Note: For Python versions before 3.9, use typing_extensions.Annotated instead!

DataFrame Column Selector

String parameters can be annotated with SelectedColumnAnnotation from altair_aitools.ext.annotations indicating that the parameter represents a column name of an other (DataFrame) input. This annotation object can simply be constructed by calling it with a str type argument, which is the name of the relevant DataFrame the user can select the column from on the GUI.
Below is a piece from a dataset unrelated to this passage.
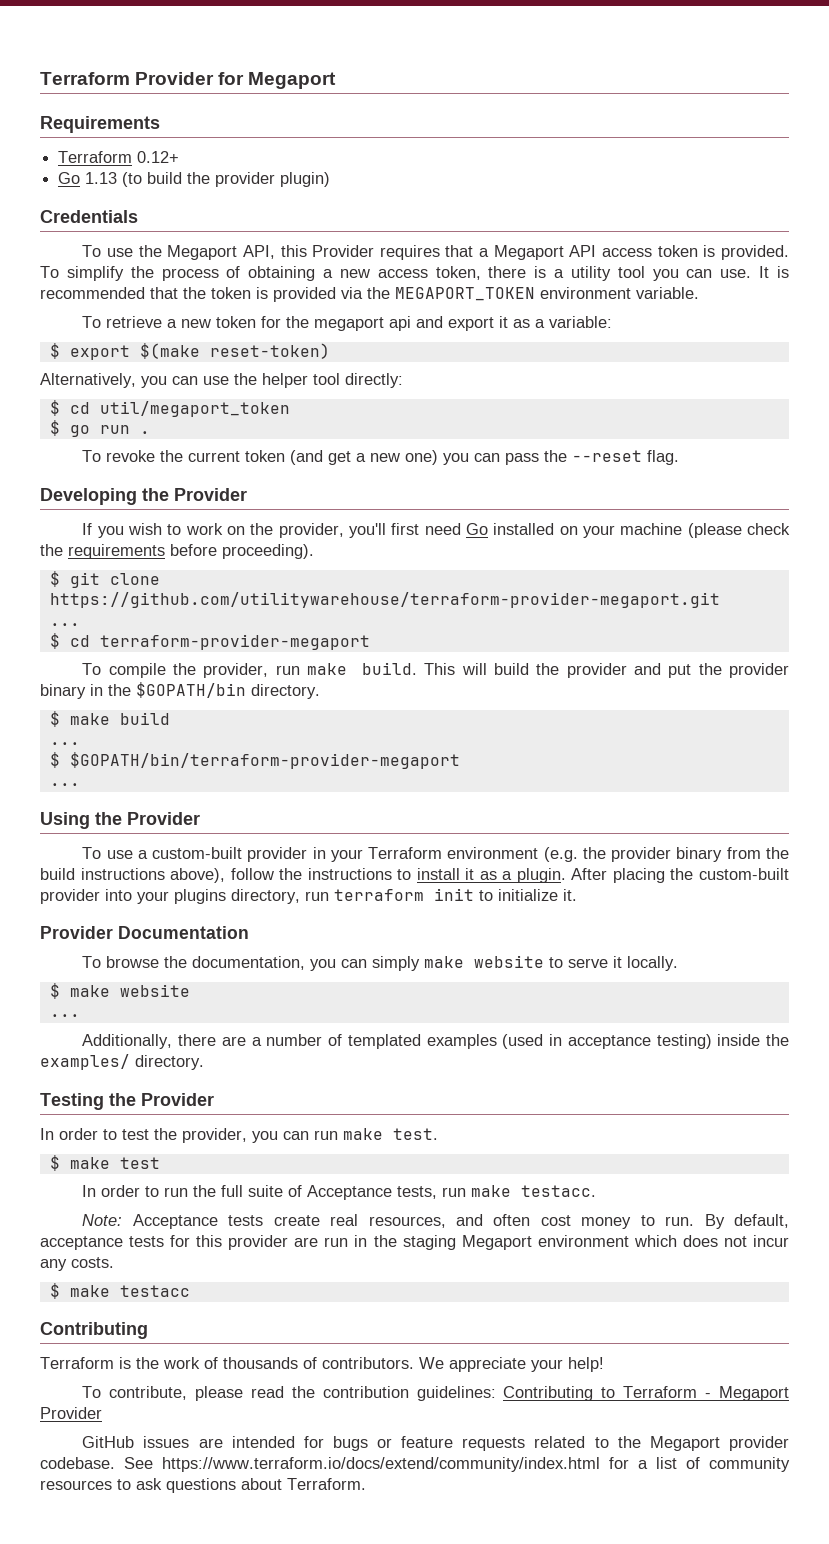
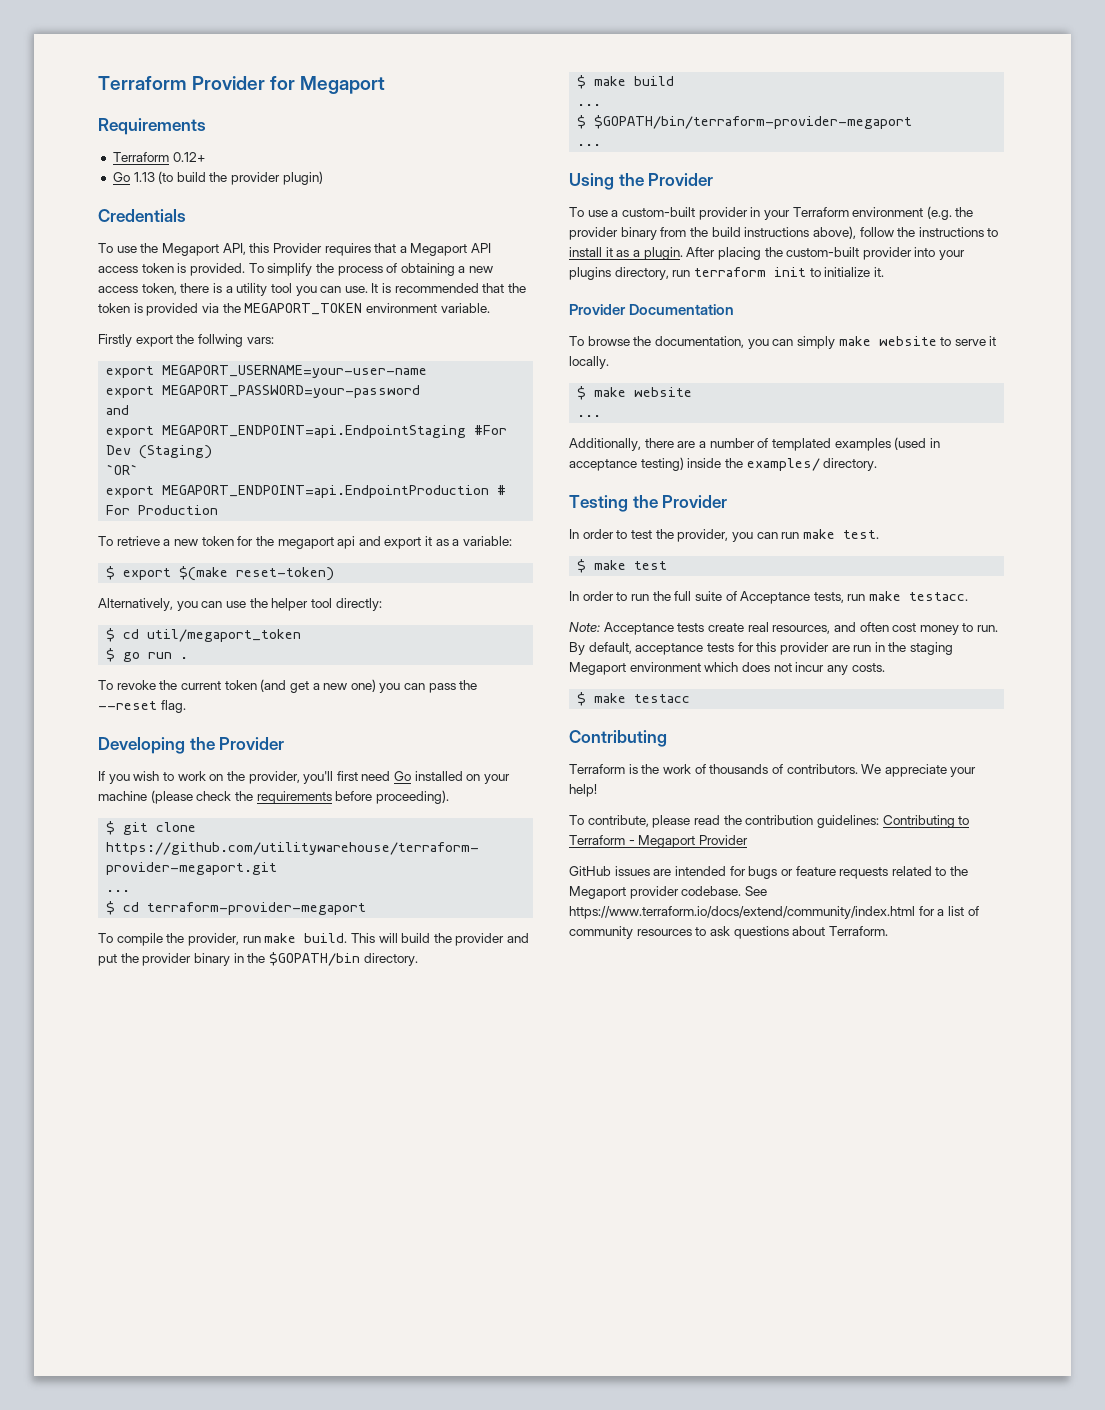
(699, 293) none -> [98,334,274,347] [106,365,428,378] [106,385,421,398] [106,405,130,415] [106,425,508,438] [106,445,213,459] [106,464,139,475] [106,485,507,498] [106,505,219,515] // Firstly export the follwing vars: // export MEGAPORT_USERNAME=your-user-name // export MEGAPORT_PASSWORD=your-password // and // export MEGAPORT_ENDPOINT=api.EndpointStaging #For Dev (Staging) // `OR` // export MEGAPORT_ENDPOINT=api.EndpointProduction # For Production

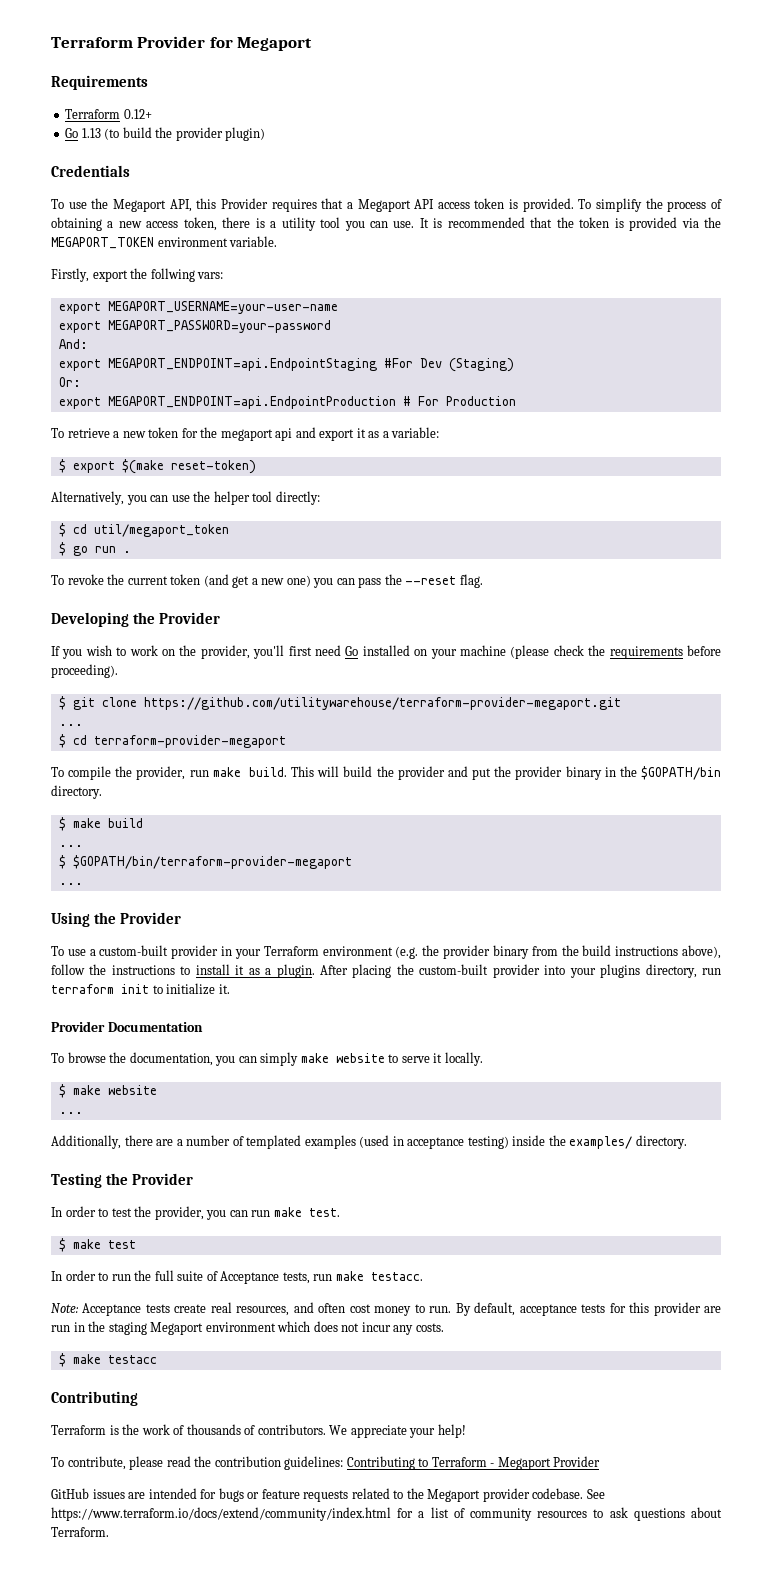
[98,334,132,347] Firstly -> [51,268,89,282] Firstly,
[106,405,130,415] and -> [58,339,88,349] And:
[106,464,139,475] `OR` -> [58,377,81,387] Or:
Important: the name of the DataFrame in the annotation, and the name of the DataFrame parameter in the function's signature must match!

Column Annotation Example

from pandas import DataFrame
from typing import Annotated
from altair_aitools.ext.annotations import SelectedColumnAnnotation

def process_df_with_selected_column(
        my_dataframe: DataFrame,
        selected_column: Annotated[str, SelectedColumnAnnotation("my_dataframe")]
) -> None: ...

Note: For Python versions before 3.9, use typing_extensions.Annotated instead!

Long Text Parameter

String parameters can be annotated with TextParameterAnnotation from altair_aitools.ext.annotations indicating that the parameter holds a longer text. This leads to a button opening a text editor on the GUI. Also, the text type can be specified by passing a value of the enum TextType to the annotation initializer. The text type is only used for syntax highlighting on the GUI. Supported types: PLAIN (default), JSON, XML, HTML, SQL and PYTHON.

Text Type Example

from typing import Annotated
from altair_aitools.ext.annotations import TextParameterAnnotation, TextType

def use_longer_texts(
        plain_text: Annotated[str, TextParameterAnnotation()], # Same as providing TextType.PLAIN
        json_text: Annotated[str, TextParameterAnnotation(TextType.JSON)],
) -> None: ...

Note: For Python versions before 3.9, use typing_extensions.Annotated instead!

Accessing Resources

In order to access a resource file from the resources folder (see above), one can use the Resource class from altair_aitools.ext.io. Its initializer takes the path of the file relative to the resources folder, and implements the context manager pattern providing the resource file as a byte stream.

Example

import pandas
from altair_aitools.ext.io import Resource
from pandas import DataFrame

def sample_data() -> DataFrame:
    with Resource("data.csv") as resource:
        return pandas.read_csv(resource)

Depending on other Python Extensions

Functionality can be imported from other Python Extensions. First of all, it has to be specified which extension(s) to depend on. This can be done by defining the list of extensions and their minimum version in the configuration file extension.toml under the extension.dependencies scope:

[extension]
name = "Dependent Extension"
namespace = "depex"
version = "0.1.0"
environment = "sample-environment:0.1.0"
module = "depex"

[extension.dependencies]
pytensors = "0.3.0"

The extension archives of the extensions listed here must be included in the dependencies folder:

depex/
├── extension.toml
├── depex
│   ├── __init__.py
│   └── operator.py
└── dependencies
    └──  pytensors-0.3.0.zip

Finally, Python's importing system can be used to import objects from other extensions:

from pandas import DataFrame
import tensors

def sample_random_data(rows: int = 5, cols: int = 2) -> DataFrame:
    return tensors.tensor_to_df(tensors.random_tensor(rows, cols))

Important Notes:

  • While in the configuration file namespace is used to define dependence, code can only be imported using the module attribute of the extension.
  • Instead of directly importing functions from a dependency, import modules (otherwise the imported functions are exposed as operators).
  • Only import objects from the configured dependencies directly, not from their dependencies (Those must also be explicitly configured).